Da Australien auf der Südhalbkugel uns mit dem Winter ein halbes Jahr voraus ist, schauen die Entwickler des Grippeimpfstoffs für die Nordhalbkugel gerne, welches Influenza-Virus dort sein Unwesen treibt, um Rückschlüsse für Impfstoffentwicklung hierzulande zu ziehen.

Weil die Entwicklung des hiesigen Impfstoffs schon im Februar beginnt, ist es mit der Treffergenauigkeit ähnlich wie mit einer präzisen Wettervorhersage für den Herbst und Winter, die man über ein halbes Jahr vorher machen soll: Man kann daneben liegen…

 

Trivalent oder tetravalent?

Der Blick nach Australien zeigt, dass man dort in diesem Jahr daneben lag, denn nicht die üblichen beiden Influenza-A-Stämme und der sogenannte „Yamagata“-Influenza-B-Stamm waren dort aktiv, sondern ein weiterer Influenza-B-Stamm („Victoria“) sorgte für einen wesentlichen Teil der Influenza-Erkrankungen.

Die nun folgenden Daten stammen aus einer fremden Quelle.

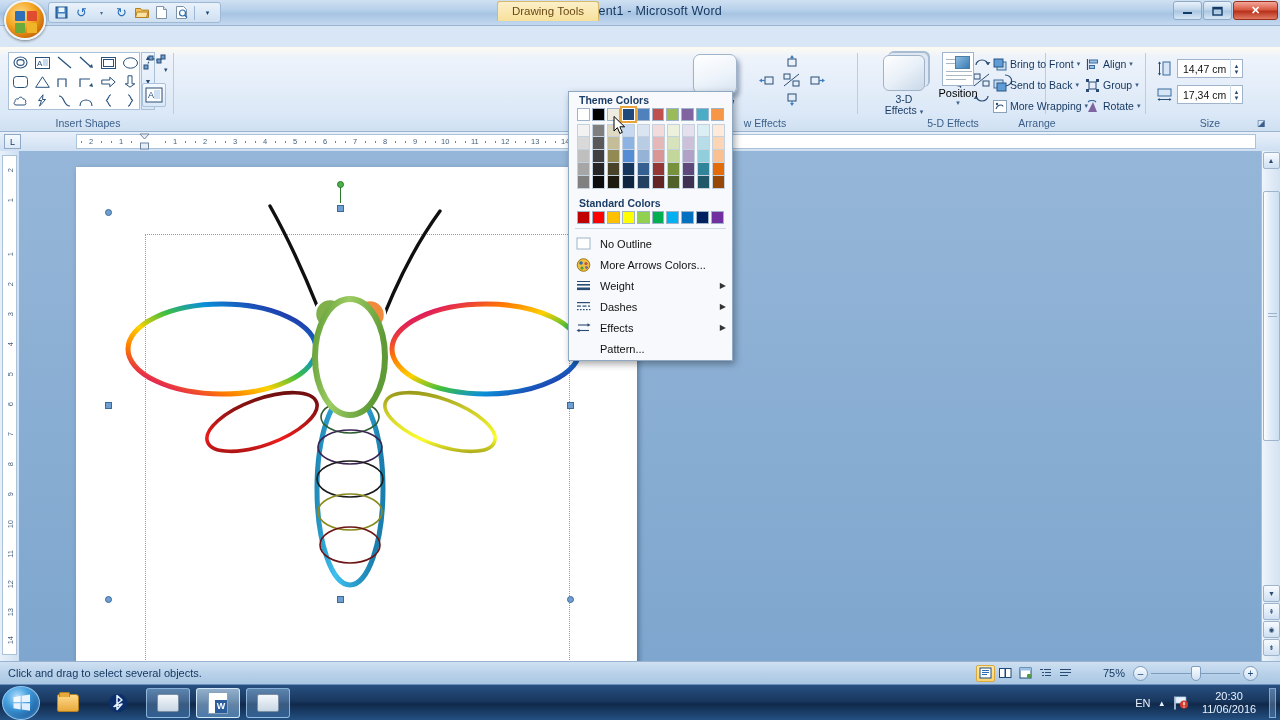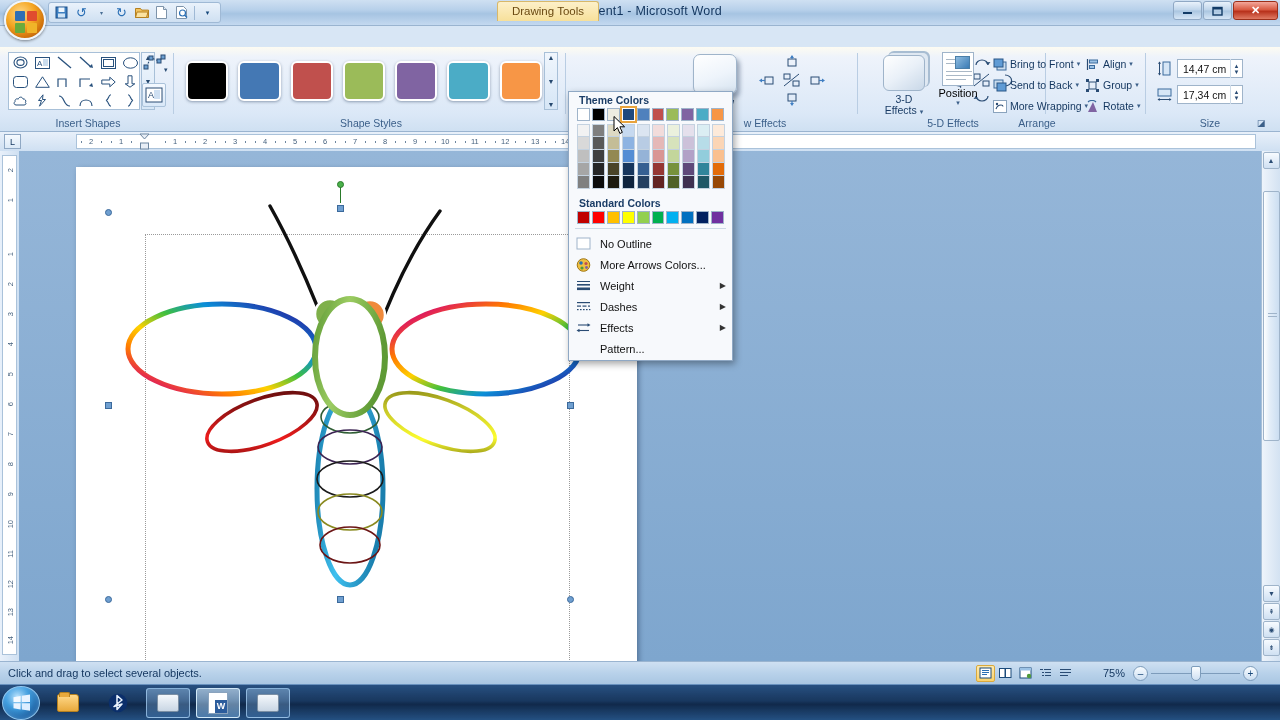--- a/index.html
+++ b/index.html
@@ -580,24 +580,6 @@
       <div class="gsep"></div>
     </div>
 
-    <div class="rgroup" id="g-shape-styles">
-      <div class="stylegallery">
-        <div class="styleswatch" style="background:#000000;"></div>
-        <div class="styleswatch" style="background:#4478b4;"></div>
-        <div class="styleswatch" style="background:#c0504d;"></div>
-        <div class="styleswatch" style="background:#9bbb59;"></div>
-        <div class="styleswatch" style="background:#8064a2;"></div>
-        <div class="styleswatch" style="background:#4bacc6;"></div>
-        <div class="styleswatch" style="background:#f79646;"></div>
-      </div>
-      <div class="stylescroll">
-        <span>▲</span>
-        <span>▼</span>
-        <span>▼</span>
-      </div>
-      <div class="glabel">Shape Styles</div>
-      <div class="gsep"></div>
-    </div>
 
     <div class="rgroup" id="g-shadow">
       <div class="bigbtn" style="left:12px; top:5px; width:62px;">

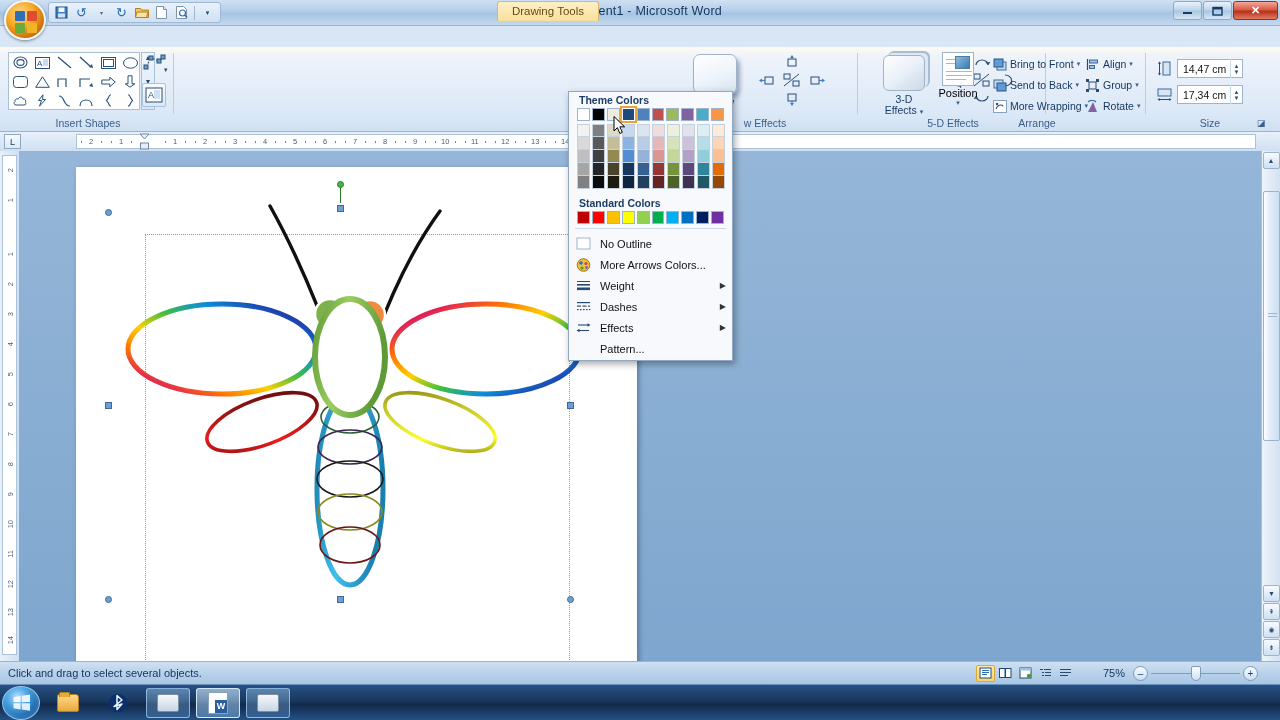--- a/index.html
+++ b/index.html
@@ -1265,6 +1265,23 @@
     <span class="ico-win"></span>
   </div>
 
+  <div class="tray">
+    <span class="lang">EN</span>
+    <span style="font-size:9px;">▴</span>
+    <span>
+      <svg width="16" height="16" viewBox="0 0 16 16">
+          <path d="M2 1.5v13" stroke="#dbeafe" stroke-width="1.4"></path>
+          <path d="M2.8 2h10v6h-10z" fill="#e8f3ff" stroke="#b6d4f0" stroke-width=".8"></path>
+          <circle cx="11" cy="9.5" r="4" fill="#d43b2f"></circle>
+          <path d="M11 7v3.2M11 11.6v.9" stroke="#fff" stroke-width="1.3"></path>
+        </svg>
+    </span>
+    <span class="clock">
+      <div>20:30</div>
+      <div>11/06/2016</div>
+    </span>
+    <span style="width:7px;height:30px;background:linear-gradient(180deg,rgba(200,230,255,.3),rgba(140,190,240,.25));border:1px solid rgba(190,225,255,.5);display:inline-block;"></span>
+  </div>
 </div>
 
 </body></html>

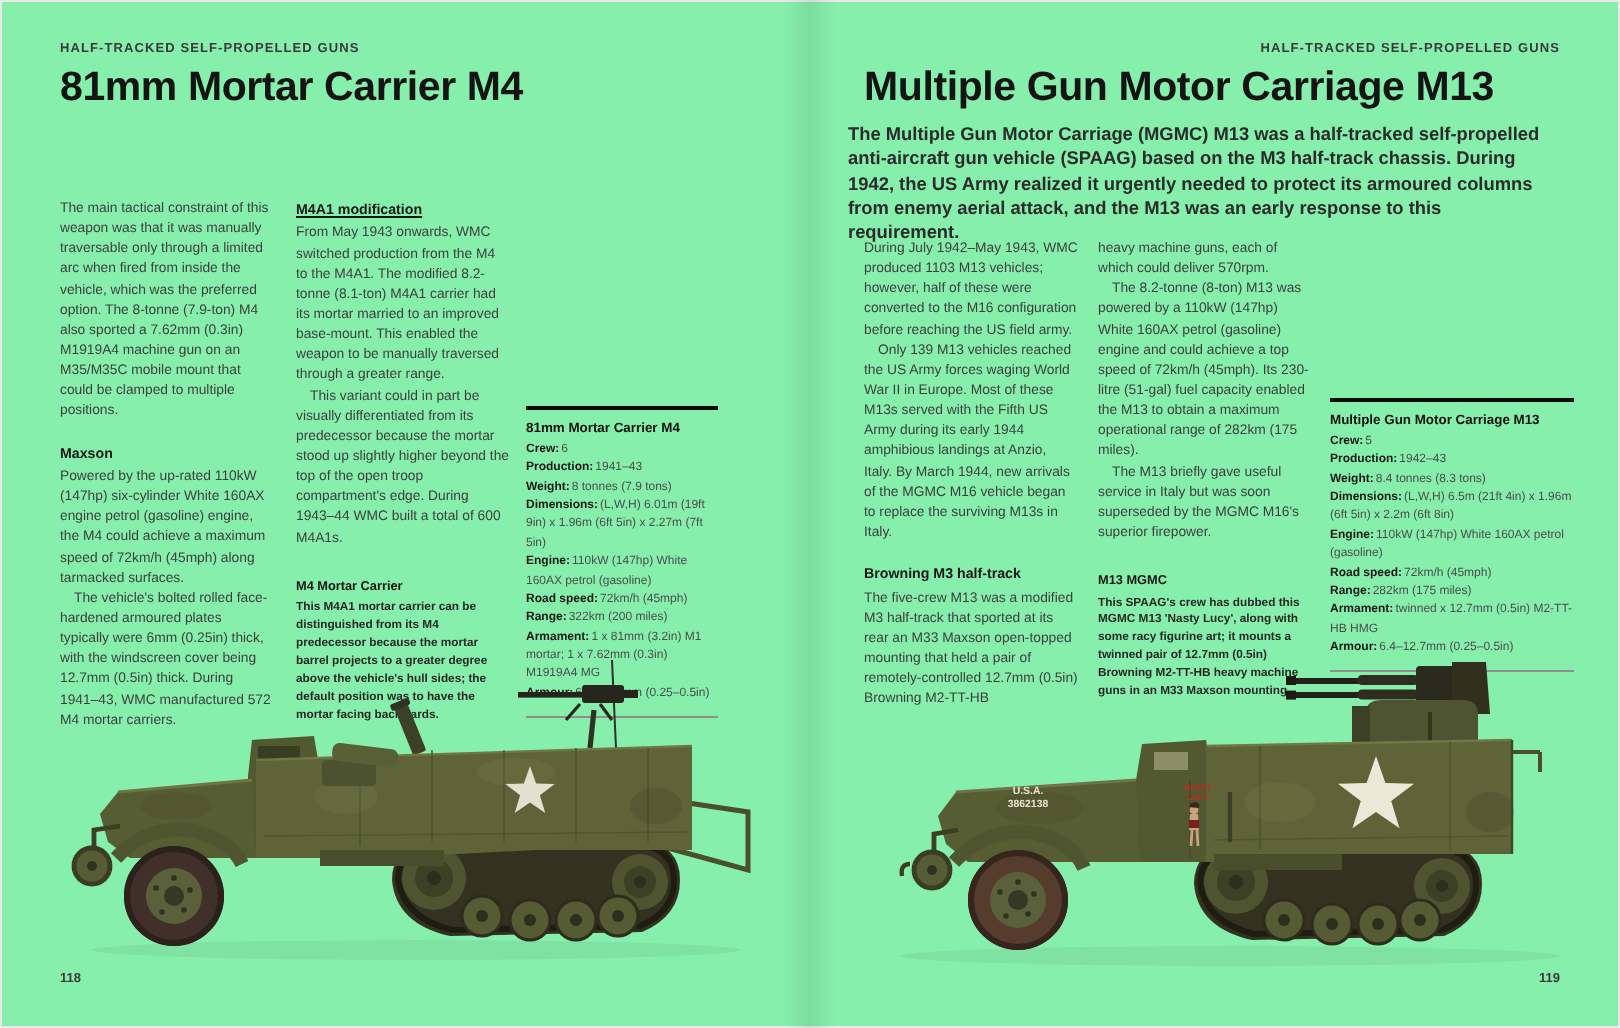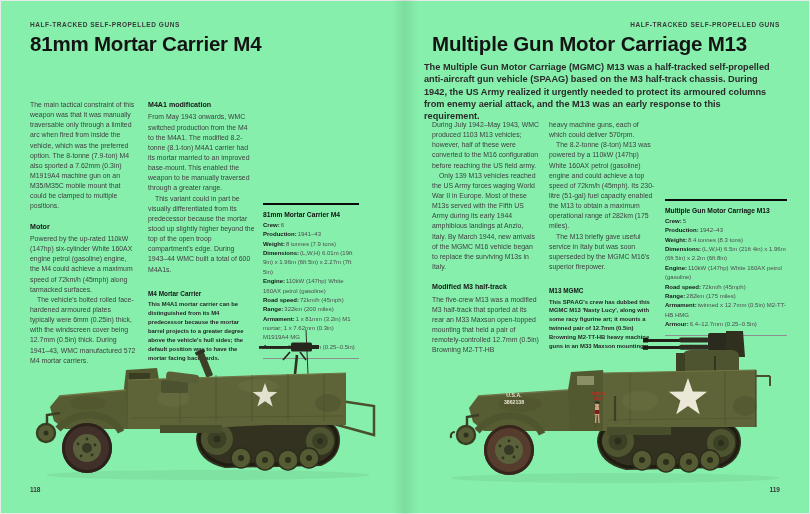--- a/index.html
+++ b/index.html
@@ -29,7 +29,7 @@
   .col p { margin:0; }
   .col p.ind { text-indent:7px; }
   .col h3 { margin:10px 0 2px 0; font-size:7.1px; font-weight:800; color:#161616; }
-  .col h3.first { margin-top:0; }
+  .col h3.first { margin-top:0;text-decoration:underline; }
   .cap-title { margin:14px 0 2px 0; font-size:6.4px; font-weight:800; color:#141414; }
   .cap-text { margin:0; font-size:5.9px; font-weight:700; line-height:1.52; color:#262626; }
   .spec {

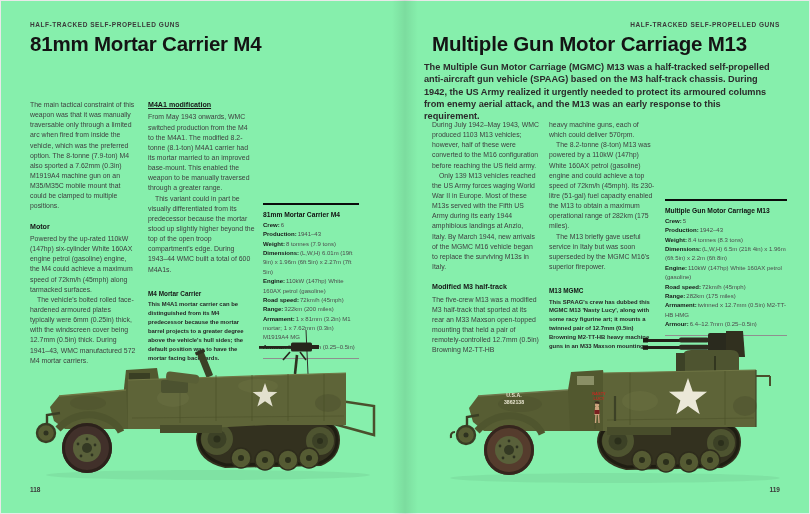--- a/index.html
+++ b/index.html
@@ -52,7 +52,7 @@
 
   <div class="col" style="left:30px; top:100px;">
     <p>The main tactical constraint of this weapon was that it was manually traversable only through a limited arc when fired from inside the vehicle, which was the preferred option. The 8-tonne (7.9-ton) M4 also sported a 7.62mm (0.3in) M1919A4 machine gun on an M35/M35C mobile mount that could be clamped to multiple positions.</p>
-    <h3>Motor</h3>
+    <h3>Maxson</h3>
     <p>Powered by the up-rated 110kW (147hp) six-cylinder White 160AX engine petrol (gasoline) engine, the M4 could achieve a maximum speed of 72km/h (45mph) along tarmacked surfaces.</p>
     <p class="ind">The vehicle's bolted rolled face-hardened armoured plates typically were 6mm (0.25in) thick, with the windscreen cover being 12.7mm (0.5in) thick. During 1941–43, WMC manufactured 572 M4 mortar carriers.</p>
   </div>

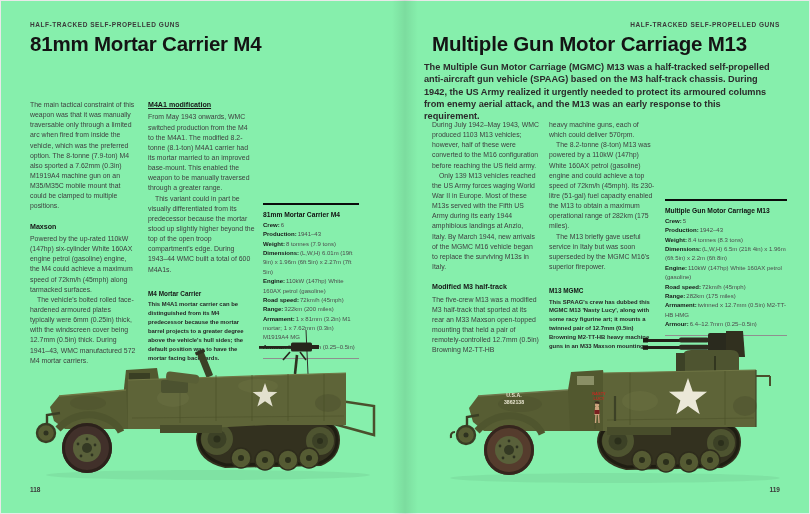--- a/index.html
+++ b/index.html
@@ -171,7 +171,7 @@
   <div class="col" style="left:432px; top:120px;">
     <p>During July 1942–May 1943, WMC produced 1103 M13 vehicles; however, half of these were converted to the M16 configuration before reaching the US field army.</p>
     <p class="ind">Only 139 M13 vehicles reached the US Army forces waging World War II in Europe. Most of these M13s served with the Fifth US Army during its early 1944 amphibious landings at Anzio, Italy. By March 1944, new arrivals of the MGMC M16 vehicle began to replace the surviving M13s in Italy.</p>
-    <h3>Modified M3 half-track</h3>
+    <h3>Browning M3 half-track</h3>
     <p>The five-crew M13 was a modified M3 half-track that sported at its rear an M33 Maxson open-topped mounting that held a pair of remotely-controlled 12.7mm (0.5in) Browning M2-TT-HB</p>
   </div>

Das Dilemma: In den üblichen Impfstoffen sind die beiden A-, aber nur einer der B-Stämme („Yamagata“) vorhanden. Drei Bestandteile, also trivalent.

Auf dem deutschen Markt gibt es nur zwei Impfstoffe, die auch den vierten Stamm, den „Victoria“-B-Stamm, beinhalten und somit tetravalent sind. Einer der beiden ist Kindern und Jugendlichen vorbehalten. Der andere, auch für Erwachsene zugelassene tetravalente Impfstoff ist teuer, wird von den gesetzlichen Krankenkassen nicht bezahlt und wäre auch gar nicht in der für Deutschland benötigten Menge lieferbar bzw. sind Stand Ende Oktober gar nicht mehr lieferbar.

Zudem bleibt abzuwarten, ob auch hierzulande der „Victoria“-B-Stamm seinen Siegeszug fortsetzt oder die üblichen Influenza-A- und B-Stämme Auslöser für die echte Grippe sein werden. Wenn man dann noch eine gewisse Kreuzimmunität des „Yamagata“-Impfstoffs zu dem „Victoria“-B-Stamm berücksichtigt, ist auch der dreistämmige Impfstoff weiterhin empfehlenswert. Die für Ärzte zur Verfügung stehen Impfberatung des Robert-Koch-Instituts hat in einem persönlichen Telefonat beide Impfstoffe empfohlen und gibt keine gesonderte Präferenz zu dem vierstämmigen Impfstoff aus.

 

Lassen Sie sich impfen!

Generell gilt vorbeugend: Lassen Sie sich impfen, insbesondere dann, wenn Sie zu dem Personenkreis der chronisch Erkrankten, Kindern, Schwangeren, über 60-jährigen und den im Gesundheitswesen Tätigen zählen.
Als Gesundheitsvorsorge gegen grippale Infekte halten Sie sich gerne an die sieben Hygienetipps der Aktion „Wir gegen Viren!“ des Robert-Koch-Instituts.